Data Augmentation is applied by adding noise to the images for classifiers to learn better. Various noises were tried like Gausssian, Speckle and sp noise. Noise useful here was observed to gaussian which was meaningfully blurring the image, rest are not useful here.
Two dimensionality reduction techniques were used: 1)LDA 2)PCA . Firstly, Standard Scaler was applied on the dataset and then the dimensionality reduction techniques were applied. Linear discriminant analysis (LDA) is a dimensionality reduction technique used to reduce the number of features to a more manageable number by minimizing the intraclass distances and maximizing the distances between different classes. Principal Component Analysis, or PCA, is a dimensionality-reduction method that is often used to reduce the dimensionality of large data sets.
Three different classifiers are used to train the dataset and test it on the testing dataset to give accuracy, f1-score and logloss for LDA, PCA and Normal dataset. The three different classifiers used are: 1)SVC 2)MLP 3)KNN. For each classifier, each type of dataset was trained and testing was performed.

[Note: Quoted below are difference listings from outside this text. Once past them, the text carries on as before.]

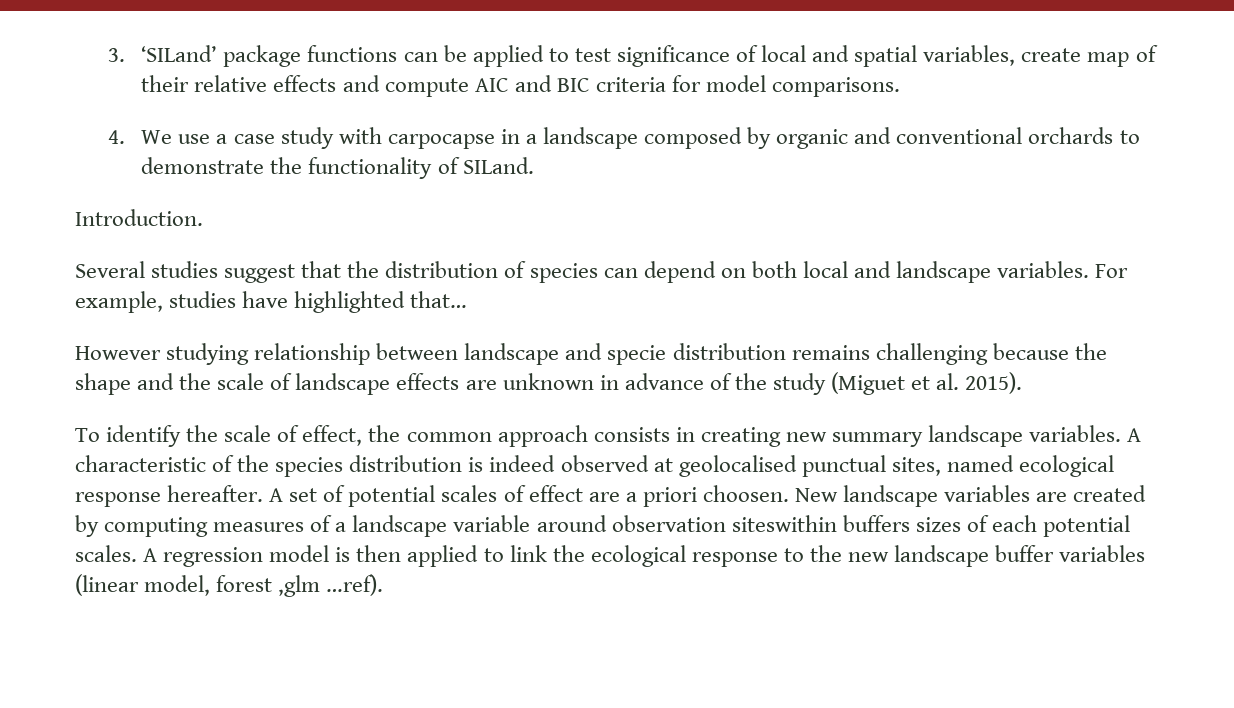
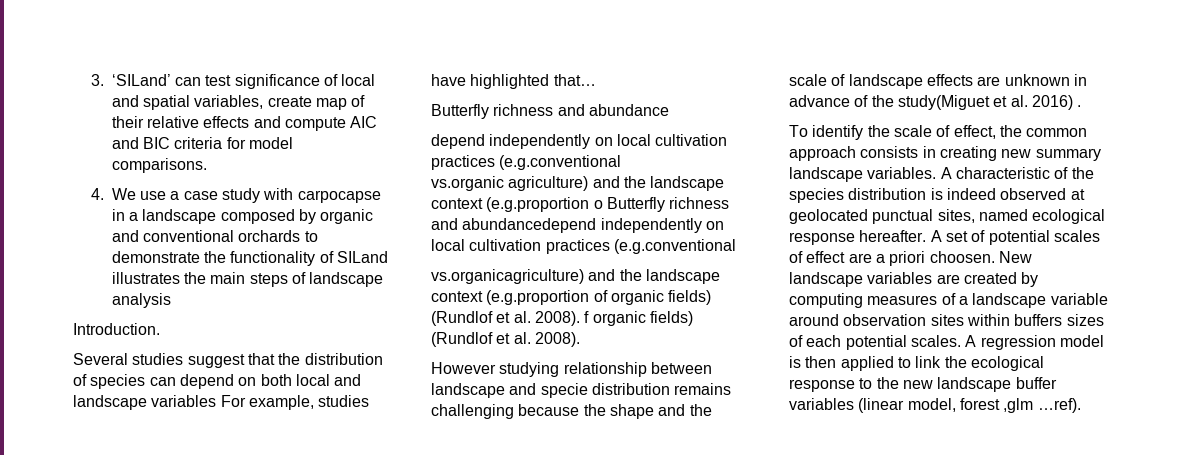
- 3. ‘SILand’ package functions can be applied to test significance of local and spatial variables, create map of their relative effects and compute AIC and BIC criteria for model comparisons.
+ 3. ‘SILand’ can test significance of local and spatial variables, create map of their relative effects and compute AIC and BIC criteria for model comparisons.
- 4. We use a case study with carpocapse in a landscape composed by organic and conventional orchards to demonstrate the functionality of SILand.
+ 4. We use a case study with carpocapse in a landscape composed by organic and conventional orchards to demonstrate the functionality of SILand illustrates the main steps of landscape analysis
- Several studies suggest that the distribution of species can depend on both local and landscape variables. For example, studies have highlighted that…
+ Several studies suggest that the distribution of species can depend on both local and landscape variables For example, studies have highlighted that…
+ Butterfly richness and abundance
+ depend independently on local cultivation practices (e.g.conventional
+ vs.organic agriculture) and the landscape context (e.g.proportion o Butterfly richness and abundancedepend independently on local cultivation practices (e.g.conventional
+ vs.organicagriculture) and the landscape context (e.g.proportion of organic fields) (Rundlof et al. 2008). f organic fields) (Rundlof et al. 2008).
- However studying relationship between landscape and specie distribution remains challenging because the shape and the scale of landscape effects are unknown in advance of the study (Miguet et al. 2015).
+ However studying relationship between landscape and specie distribution remains challenging because the shape and the scale of landscape effects are unknown in advance of the study(Miguet et al. 2016) .
- A characteristic of the species distribution is indeed observed at geolocalised punctual sites, named ecological response hereafter.
+ A characteristic of the species distribution is indeed observed at geolocated punctual sites, named ecological response hereafter.
- New landscape variables are created by computing measures of a landscape variable around observation siteswithin buffers sizes of each potential scales.
+ New landscape variables are created by computing measures of a landscape variable around observation sites within buffers sizes of each potential scales.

The comparison for each type of dataset and for each type of classifier was also done with the help of cross validation scores and correspomding boxplots were plotted.
Analysing the state of our results achieved through https://arxiv.org/pdf/2004.07676v1.pdf the picture of convolutional neural network was brought in the project. Different variations of the CNN starting from the basic one and going all through EfficientNet and InceptionResnetV2 were implemented on the dataset provided. The results were analysed and compared with the previous classifiers.